*** Dataset extract ***

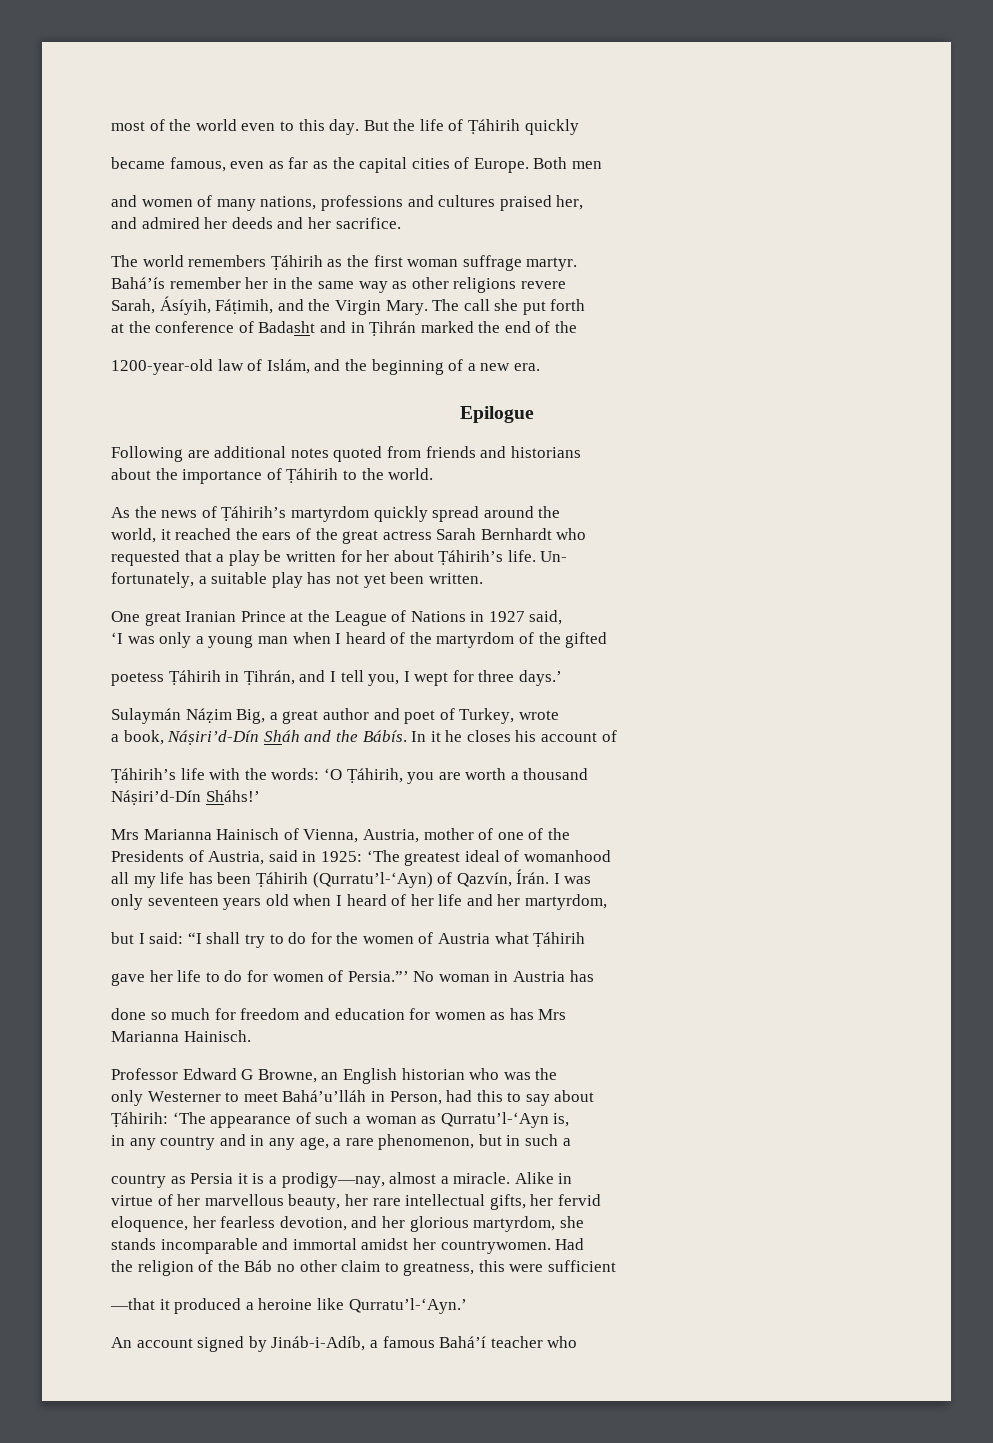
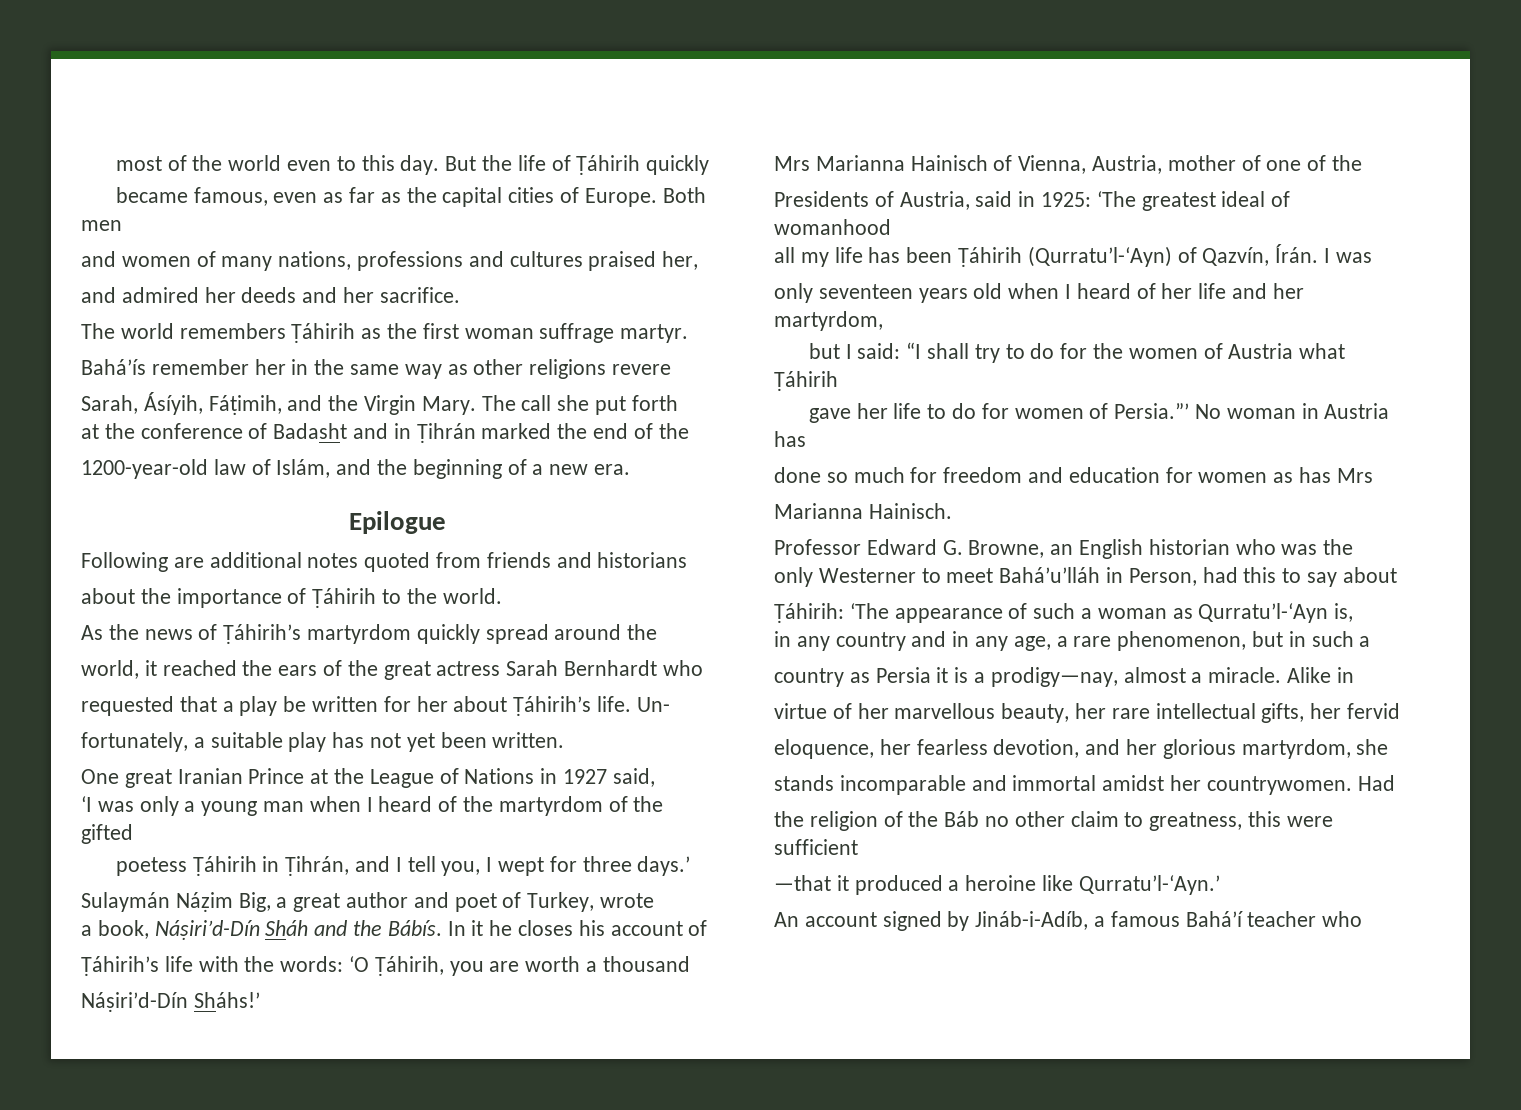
- Professor Edward G Browne, an English historian who was the
+ Professor Edward G. Browne, an English historian who was the

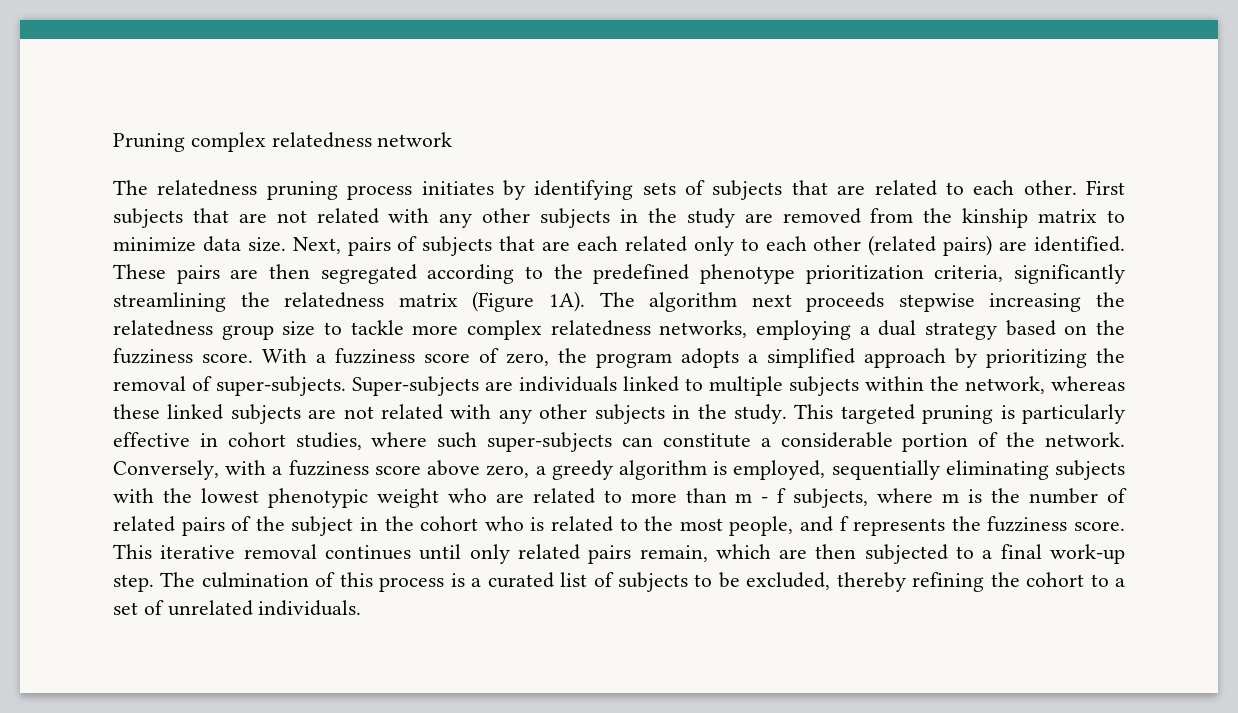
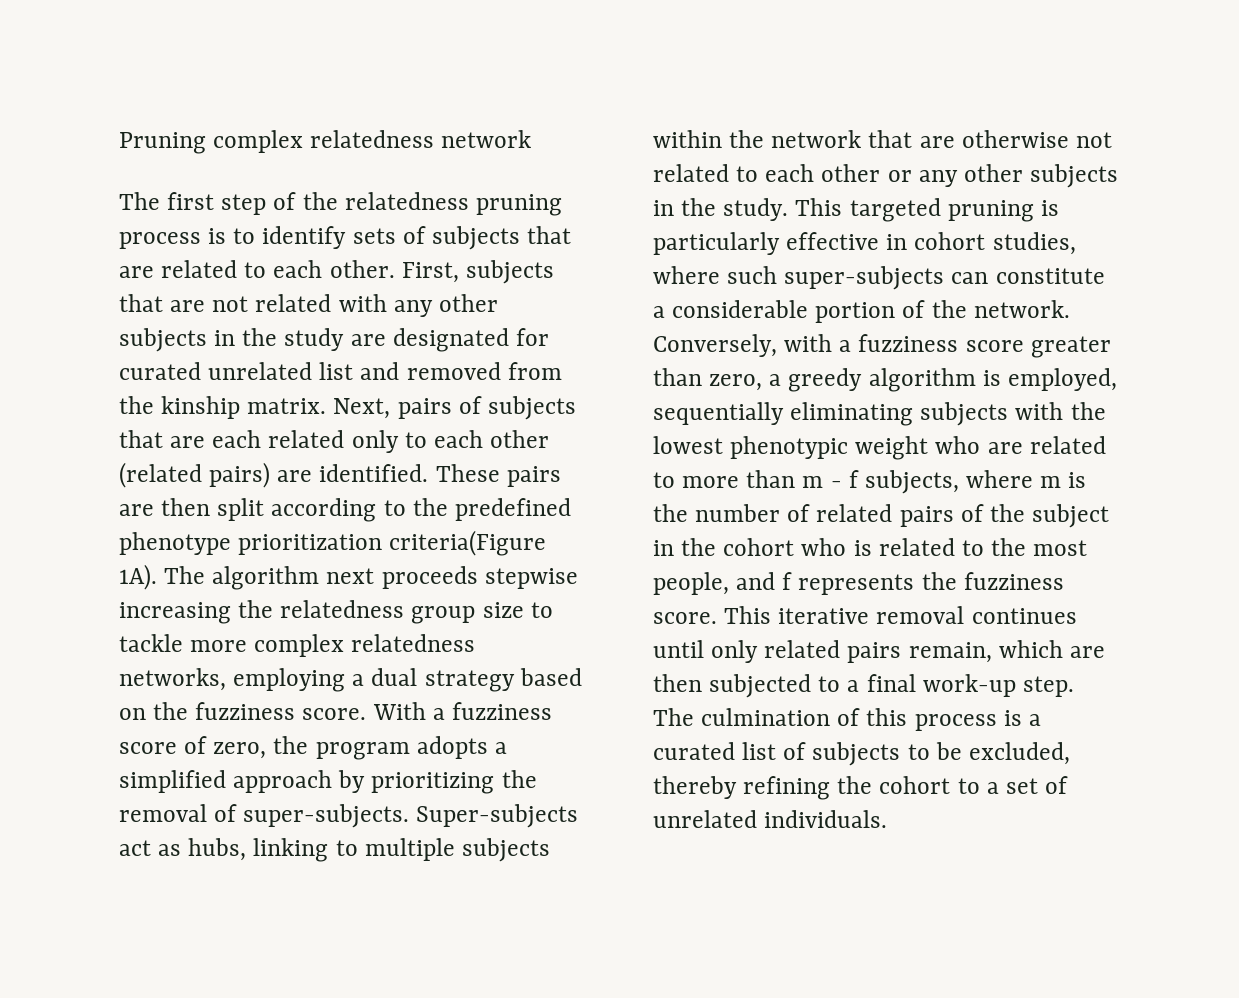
- The relatedness pruning process initiates by identifying sets of subjects that are related to each other.
+ The first step of the relatedness pruning process is to identify sets of subjects that are related to each other.
- First subjects that are not related with any other subjects in the study are removed from the kinship matrix to minimize data size.
+ First, subjects that are not related with any other subjects in the study are designated for curated unrelated list and removed from the kinship matrix.
- These pairs are then segregated according to the predefined phenotype prioritization criteria, significantly streamlining the relatedness matrix (Figure 1A).
+ These pairs are then split according to the predefined phenotype prioritization criteria(Figure 1A).
- Super-subjects are individuals linked to multiple subjects within the network, whereas these linked subjects are not related with any other subjects in the study.
+ Super-subjects act as hubs, linking to multiple subjects within the network that are otherwise not related to each other or any other subjects in the study.
- Conversely, with a fuzziness score above zero, a greedy algorithm is employed, sequentially eliminating subjects with the lowest phenotypic weight who are related to more than m - f subjects, where m is the number of related pairs of the subject in the cohort who is related to the most people, and f represents the fuzziness score.
+ Conversely, with a fuzziness score greater than zero, a greedy algorithm is employed, sequentially eliminating subjects with the lowest phenotypic weight who are related to more than m - f subjects, where m is the number of related pairs of the subject in the cohort who is related to the most people, and f represents the fuzziness score.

*** End of Dataset extract ***

Work required: A copy of each line above that holds the word "from" is the expected answer.

Written reply:
- First subjects that are not related with any other subjects in the study are removed from the kinship matrix to minimize data size.
+ First, subjects that are not related with any other subjects in the study are designated for curated unrelated list and removed from the kinship matrix.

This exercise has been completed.